Saint Paul's Skyways Public Hearing

The Capitol River Council will hold a public hearing tonight (Monday, July 7, 2008) regarding Saint Paul’s skyways, the attempt to create within them consistent hours of operation, and requests by a series of buildings seeking to be exempt from the plan. 

Approved by both the St. Paul City Council and Mayor Chris Coleman, the plan is to make all of the skyways open everyday from 6 a.m. to 2 a.m. The main goal of the ordinance is to avoid the skyway network from becoming fragmented by buildings at key junction points closing their skyways at odd hours, confusing people and forcing them to go outside in the winter, probably unexpectedly.  However, the plan includes a way for buildings to try to get out of it, subject to City Council approval. Certain buildings at the ends of the network of indoor sidewalks are expected to be able to make a good argument that their walkways aren't heavily traveled or essential to the larger network. The Capitol River Council, hosting the hearing tonight, makes recommendations to the City Council.

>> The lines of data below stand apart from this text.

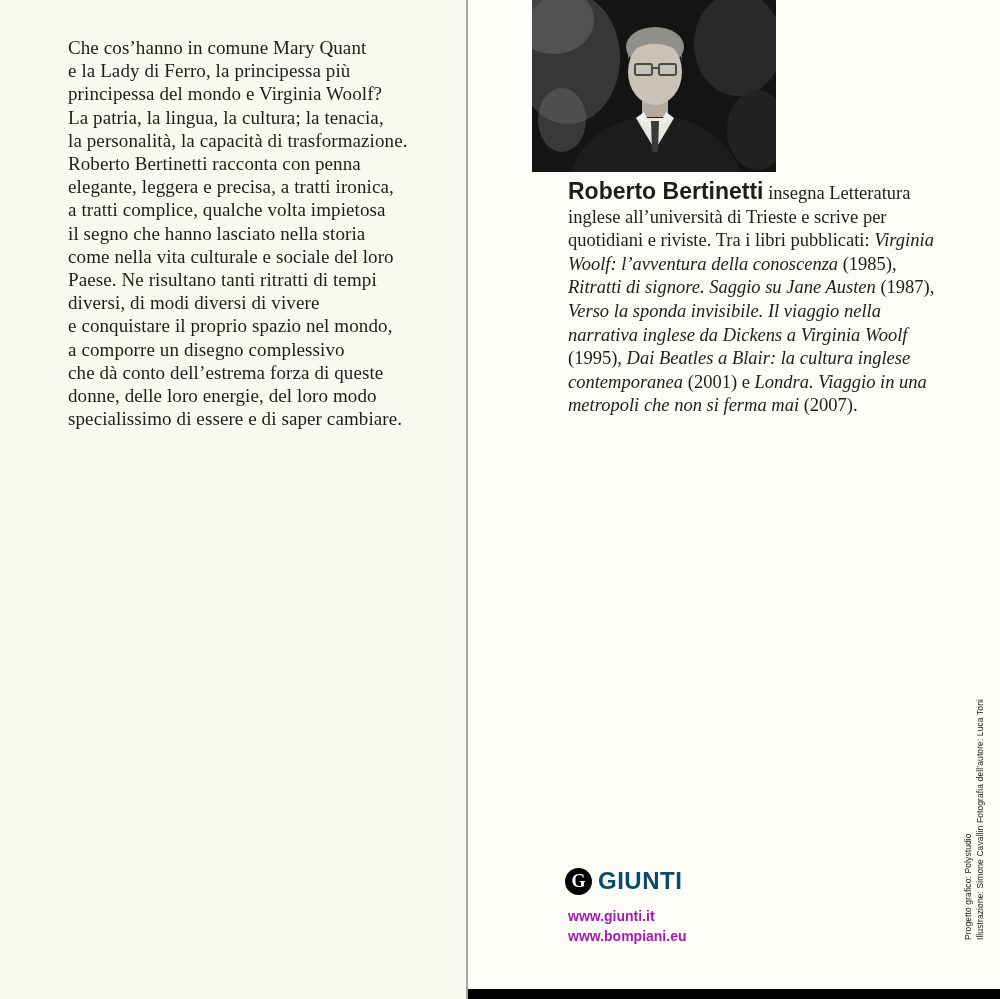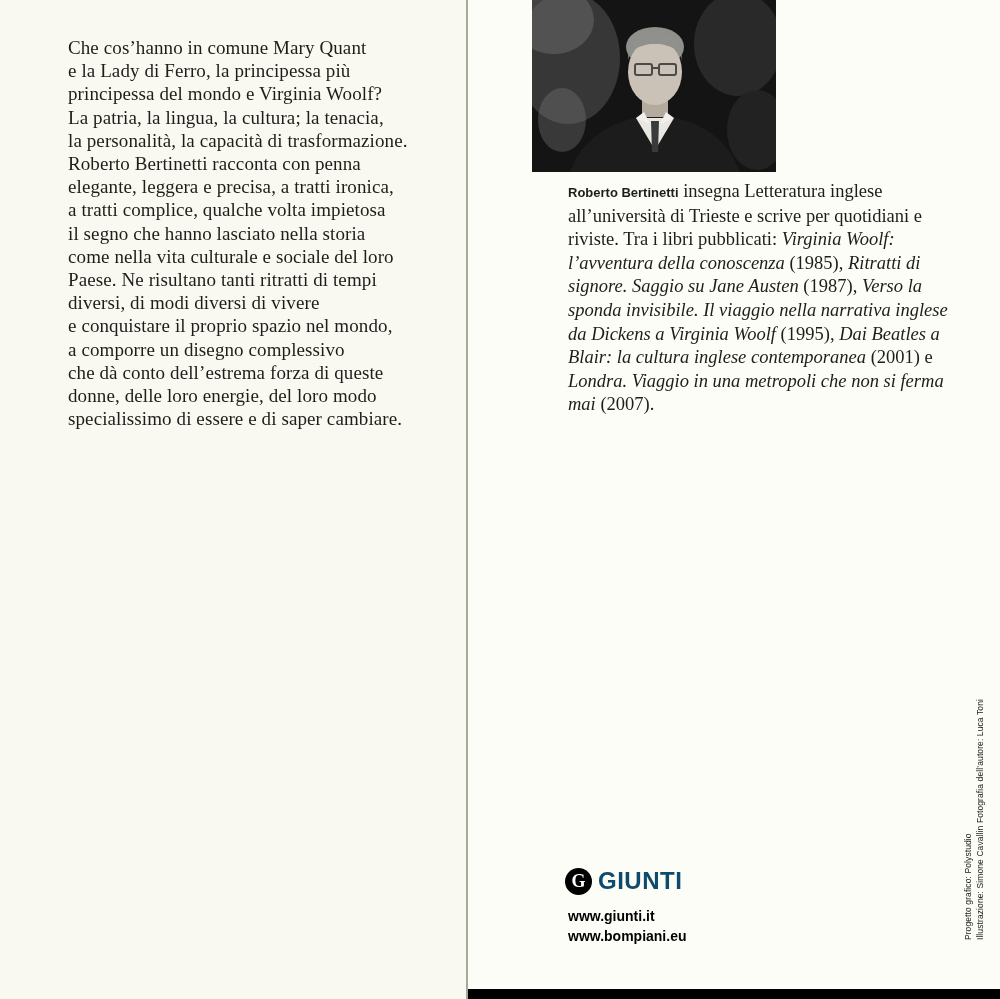--- a/index.html
+++ b/index.html
@@ -15,39 +15,39 @@
     letter-spacing:0.1px;
   }
 
   .photo{position:absolute;left:64px;top:0;width:244px;height:172px;overflow:hidden;background:#111;}
   .photo svg{display:block;}
 
   .bio{
     position:absolute;left:100px;top:180px;width:384px;margin:0;
     font-size:18.5px;line-height:23.6px;
   }
-  .seg-bold-sans{font-family:"Liberation Sans",sans-serif;font-weight:bold;font-size:13px;}
+  .seg-bold-sans{font-family:"Liberation Sans",sans-serif;font-weight:bold;font-size:23px;}
   .seg-roman{font-style:normal;}
   .seg-italic{font-style:italic;}
 
   .logo-row{position:absolute;left:97px;top:867px;display:flex;align-items:center;gap:6px;}
   .logo-mark{
     width:27px;height:27px;border-radius:50%;background:#000;color:#fff;
     display:flex;align-items:center;justify-content:center;
     font-family:"Liberation Serif",serif;font-weight:bold;font-size:18px;line-height:1;
   }
   .logo-text{
     font-family:"Liberation Sans",sans-serif;font-weight:bold;font-size:24px;
     letter-spacing:0.5px;color:#0c4a6e;
   }
 
   .websites{
     position:absolute;left:100px;top:906px;
     font-family:"Liberation Sans",sans-serif;font-weight:bold;
-    font-size:14px;line-height:20px;color:#000000;
+    font-size:14px;line-height:20px;color:#a21caf;
   }
 
   .credits{
     position:absolute;left:494px;bottom:59px;
     writing-mode:vertical-rl;transform:rotate(180deg);
     font-family:"Liberation Sans",sans-serif;font-size:8.5px;line-height:12px;
     color:#1a1a1a;letter-spacing:0.1px;
   }
 
   .bottom-bar{position:absolute;left:0;top:989px;width:532px;height:10px;background:#000;}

The initial wave of requests for exemption were from Saint Paul’s City Hall and Ramsey County Courthouse, the Warren E. Burger Federal Building and U.S. Courthouse, and St. Joseph's Hospital, and were all expected for obvious reason.  Some are offering an after-hours skyway escort service for people who need it.

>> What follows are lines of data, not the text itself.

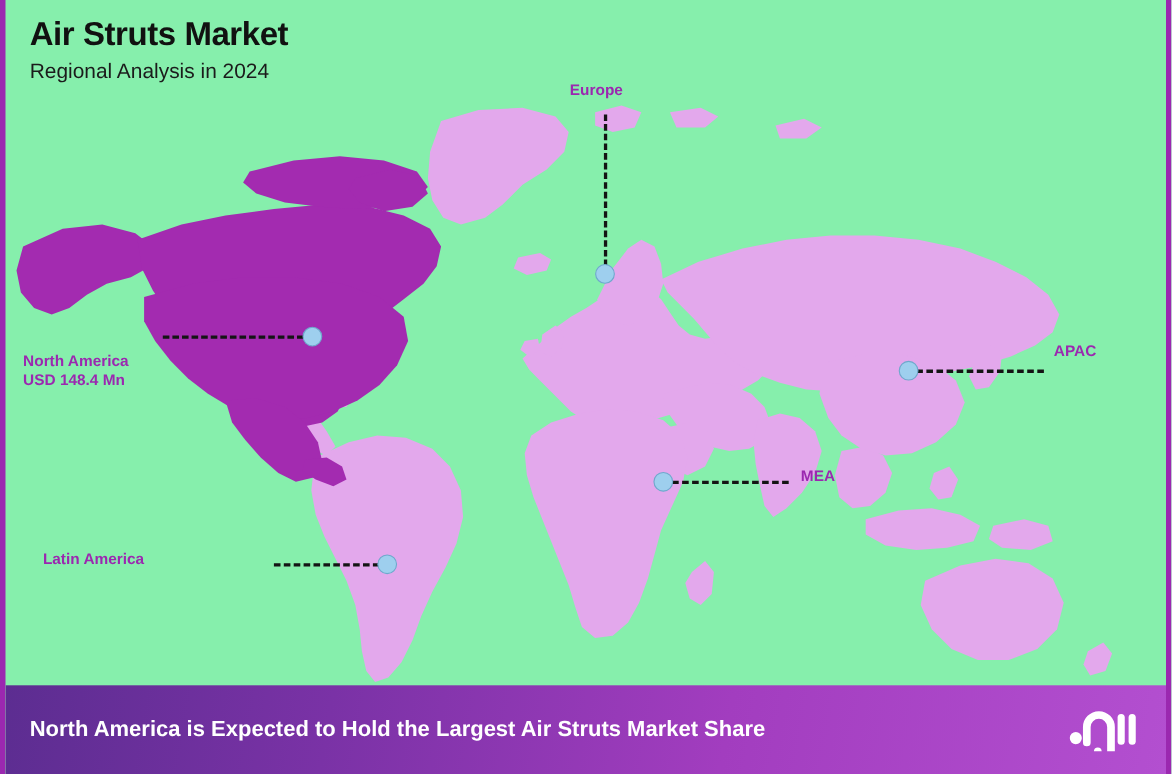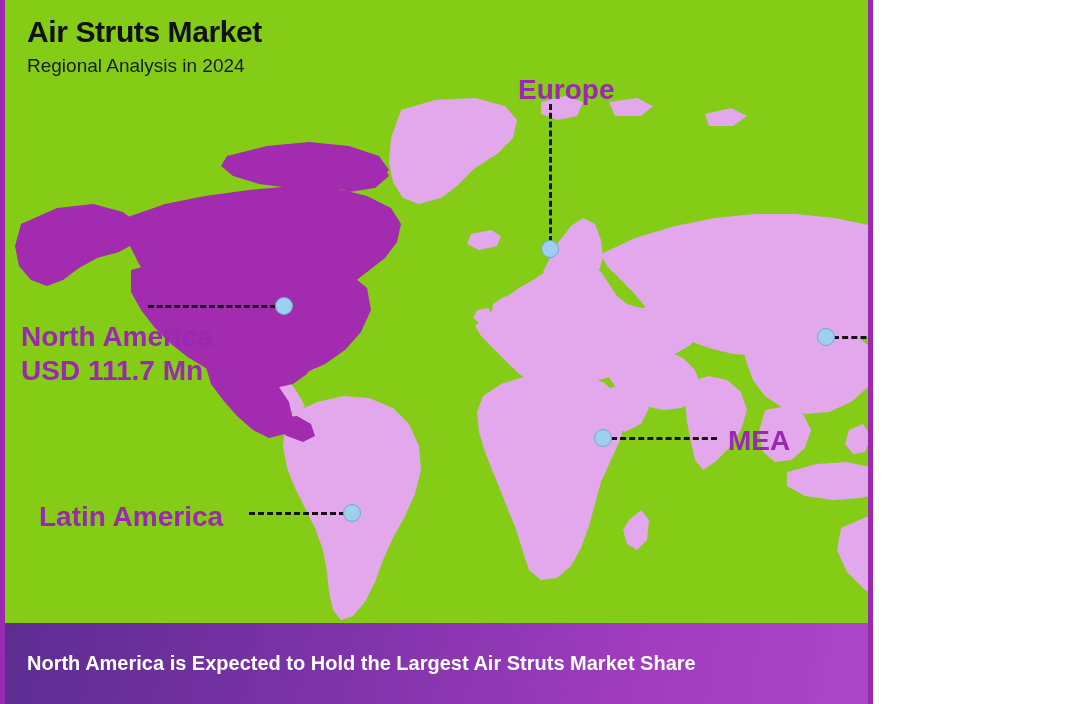--- a/index.html
+++ b/index.html
@@ -5,23 +5,23 @@
   html, body {
     margin: 0;
     padding: 0;
     background: #ffffff;
   }
   body {
     font-family: "Liberation Sans", sans-serif;
   }
   #infographic {
     position: relative;
-    width: 873px;
+    width: 1065px;
     height: 704px;
-    background: #84cc16;
+    background: #86efac;
     overflow: hidden;
     box-sizing: border-box;
     border-left: 5px solid #9B28B0;
     border-right: 5px solid #9B28B0;
   }
 
   
   #header {
     position: absolute;
     left: 22px;
@@ -81,21 +81,21 @@
     width: 0;
     border-left: 3px dashed #141414;
     z-index: 25;
   }
 
   
   .region-label {
     position: absolute;
     color: #9B28B0;
     font-weight: bold;
-    font-size: 28px;
+    font-size: 14px;
     line-height: 1.2;
     white-space: nowrap;
     z-index: 35;
   }
   .region-label .sub { display: block; }
 
   
   #banner {
     position: absolute;
     left: 0;
@@ -228,21 +228,21 @@
 
     <div class="leader-h" style="left:143px; top:247px; width:128px;"></div>
     <div class="leader-v" style="left:544px; top:46px; height:138px;"></div>
     <div class="leader-h" style="left:828px; top:278px; width:116px;"></div>
     <div class="leader-h" style="left:606px; top:379px; width:106px;"></div>
     <div class="leader-h" style="left:244px; top:454px; width:96px;"></div>
   </div>
 
   <div class="region-label" style="left:16px; top:320px;">
     <span>North America</span>
-    <span class="sub">USD 111.7 Mn</span>
+    <span class="sub">USD 148.4 Mn</span>
   </div>
 
   <div class="region-label" style="left:513px; top:73px;">
     <span>Europe</span>
   </div>
 
   <div class="region-label" style="left:953px; top:311px;">
     <span>APAC</span>
   </div>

The current round of requests includes Macy's, which is expected to receive permission to close the skyway through its store at the time of store closing to prevent merchandise from becoming the target of thieves. Other buildings requesting different hours are: The Gilbert Building, Metro Square, Sibley Square and the Minnesota Children's Museum.

One Saint Paul building seeking an exception which may cause more of a disruption is The Golden Rule, which is the skyway's only connection to the city-owned Robert Street Parking Ramp.

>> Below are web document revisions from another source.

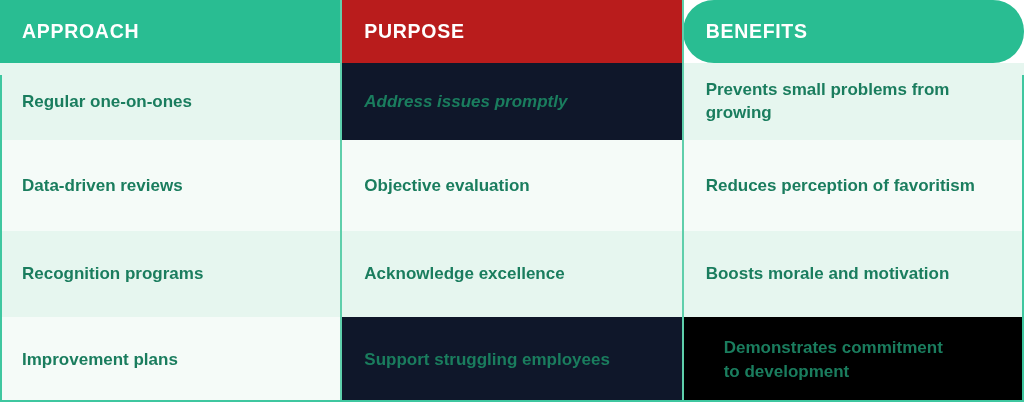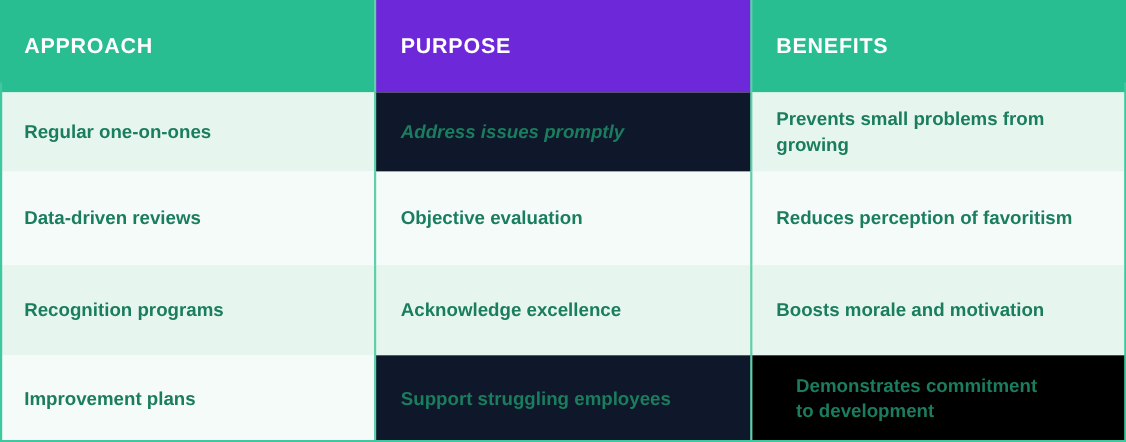--- a/index.html
+++ b/index.html
@@ -25,39 +25,40 @@
 
   .data-table {
     width: 1024px;
     height: 402px;
     border-collapse: collapse;
     table-layout: fixed;
   }
 
   
   .data-table thead tr {
-    height: 84px;
+    height: 63px;
   }
   .data-table thead th {
     background: #29bd92;
     color: #ffffff;
     font-size: 19.5px;
     font-weight: bold;
     letter-spacing: 0.7px;
     text-align: left;
     vertical-align: middle;
     padding: 0 0 0 22px;
     box-sizing: border-box;
     border: 0;
     border-right: 2px solid #5fcfab;
     text-transform: uppercase;
     white-space: nowrap;
   }
   .data-table thead th.last-col {
     border-right: 0;
+    border-radius: 31px;
   }
 
   
   .data-table tbody td {
     font-size: 17px;
     font-weight: 600;
     color: #1a7d5e;
     text-align: left;
     vertical-align: middle;
     padding: 0 16px 0 22px;
@@ -92,21 +93,21 @@
 </style>
 </head>
 <body>
 
 <div class="table-wrap">
 
   <table class="data-table">
     <thead>
       <tr>
         <th class="col-approach" style="background: rgb(41, 189, 146); color: rgb(255, 255, 255); border-right-color: rgb(95, 207, 171);">APPROACH</th>
-        <th class="col-purpose" style="background: #6d28d9; color: rgb(255, 255, 255); border-right-color: rgb(95, 207, 171);">PURPOSE</th>
+        <th class="col-purpose" style="background: #b91c1c; color: rgb(255, 255, 255); border-right-color: rgb(95, 207, 171);">PURPOSE</th>
         <th class="col-benefits last-col" style="background: rgb(41, 189, 146); color: rgb(255, 255, 255); border-right: 0px;">BENEFITS</th>
       </tr>
     </thead>
     <tbody>
 
       <tr class="row-odd r1">
         <td style="background: rgb(230, 246, 239); color: rgb(26, 125, 94); border-right-color: rgb(95, 207, 171);">Regular one-on-ones</td>
         <td style="background: #0f172a; color: rgb(26, 125, 94); border-right-color: rgb(95, 207, 171); font-style: italic;">Address issues promptly</td>
         <td class="last-col" style="background: rgb(230, 246, 239); color: rgb(26, 125, 94); border-right: 0px;">
           <span class="cell-line">Prevents small problems from growing</span>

The issue isn’t all cut and dry, however.  While the skyways inside the buildings are generally owned by the buildings, the city has easement agreements with many of them, guaranteeing public access in a similar manner as, say, a sidewalk. But those agreements aren't all the same, which can lead to even more problems as buildings can then make up their own hours.  Lawyers are trying to sort it all out.

The public hearing occurs from 5-7 p.m. today at the First National Bank Building, Room N110, off Robert Street between Fourth and Fifth streets.